SUPPLIED RECORDS:
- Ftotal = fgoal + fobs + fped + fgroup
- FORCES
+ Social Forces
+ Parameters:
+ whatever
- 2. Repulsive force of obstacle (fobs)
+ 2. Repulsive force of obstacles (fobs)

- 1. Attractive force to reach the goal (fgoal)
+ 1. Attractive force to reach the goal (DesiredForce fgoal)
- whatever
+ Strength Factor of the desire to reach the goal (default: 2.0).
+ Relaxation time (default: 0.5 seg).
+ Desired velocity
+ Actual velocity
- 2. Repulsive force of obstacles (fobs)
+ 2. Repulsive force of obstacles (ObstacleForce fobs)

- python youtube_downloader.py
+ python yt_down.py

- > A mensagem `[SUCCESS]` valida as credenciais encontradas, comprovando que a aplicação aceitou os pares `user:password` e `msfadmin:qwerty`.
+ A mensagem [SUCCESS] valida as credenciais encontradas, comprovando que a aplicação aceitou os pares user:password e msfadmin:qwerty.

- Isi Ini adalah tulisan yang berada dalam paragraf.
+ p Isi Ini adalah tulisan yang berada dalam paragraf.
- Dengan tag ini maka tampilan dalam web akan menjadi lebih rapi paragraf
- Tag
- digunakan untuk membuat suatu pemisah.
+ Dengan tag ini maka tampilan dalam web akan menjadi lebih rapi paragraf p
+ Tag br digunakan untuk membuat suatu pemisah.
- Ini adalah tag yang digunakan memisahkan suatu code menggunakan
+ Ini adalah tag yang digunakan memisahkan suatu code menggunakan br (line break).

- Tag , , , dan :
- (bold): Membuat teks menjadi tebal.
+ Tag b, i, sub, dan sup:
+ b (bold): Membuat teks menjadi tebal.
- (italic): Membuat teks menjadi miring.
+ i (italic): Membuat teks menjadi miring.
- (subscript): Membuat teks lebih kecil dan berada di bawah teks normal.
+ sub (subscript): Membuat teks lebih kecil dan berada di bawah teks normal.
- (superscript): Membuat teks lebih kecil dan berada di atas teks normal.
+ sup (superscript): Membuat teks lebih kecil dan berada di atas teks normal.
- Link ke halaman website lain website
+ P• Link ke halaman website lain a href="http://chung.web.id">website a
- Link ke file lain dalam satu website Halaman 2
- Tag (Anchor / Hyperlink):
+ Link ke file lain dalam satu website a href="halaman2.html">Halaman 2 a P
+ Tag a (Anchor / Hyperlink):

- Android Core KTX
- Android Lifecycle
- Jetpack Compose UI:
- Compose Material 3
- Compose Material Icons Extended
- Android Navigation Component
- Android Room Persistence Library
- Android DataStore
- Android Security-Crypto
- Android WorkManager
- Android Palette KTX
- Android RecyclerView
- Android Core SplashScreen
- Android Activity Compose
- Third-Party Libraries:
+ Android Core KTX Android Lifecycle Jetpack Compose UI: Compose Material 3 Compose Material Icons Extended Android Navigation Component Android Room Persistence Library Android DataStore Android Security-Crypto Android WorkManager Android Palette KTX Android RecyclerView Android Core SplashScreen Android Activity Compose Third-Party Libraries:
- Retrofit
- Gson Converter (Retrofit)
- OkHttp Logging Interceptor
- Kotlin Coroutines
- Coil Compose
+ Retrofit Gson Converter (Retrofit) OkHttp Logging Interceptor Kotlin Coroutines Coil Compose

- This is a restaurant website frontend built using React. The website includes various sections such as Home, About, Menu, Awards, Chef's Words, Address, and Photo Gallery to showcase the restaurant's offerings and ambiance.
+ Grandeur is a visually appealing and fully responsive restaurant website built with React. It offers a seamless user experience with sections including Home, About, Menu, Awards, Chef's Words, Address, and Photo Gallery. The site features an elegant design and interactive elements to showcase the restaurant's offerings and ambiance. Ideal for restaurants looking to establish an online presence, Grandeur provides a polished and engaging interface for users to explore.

ASSIGNMENT:
Out of the records above, pick each line that contains the string "Lifecycle".

TASK ANSWER:
- Android Lifecycle
+ Android Core KTX Android Lifecycle Jetpack Compose UI: Compose Material 3 Compose Material Icons Extended Android Navigation Component Android Room Persistence Library Android DataStore Android Security-Crypto Android WorkManager Android Palette KTX Android RecyclerView Android Core SplashScreen Android Activity Compose Third-Party Libraries:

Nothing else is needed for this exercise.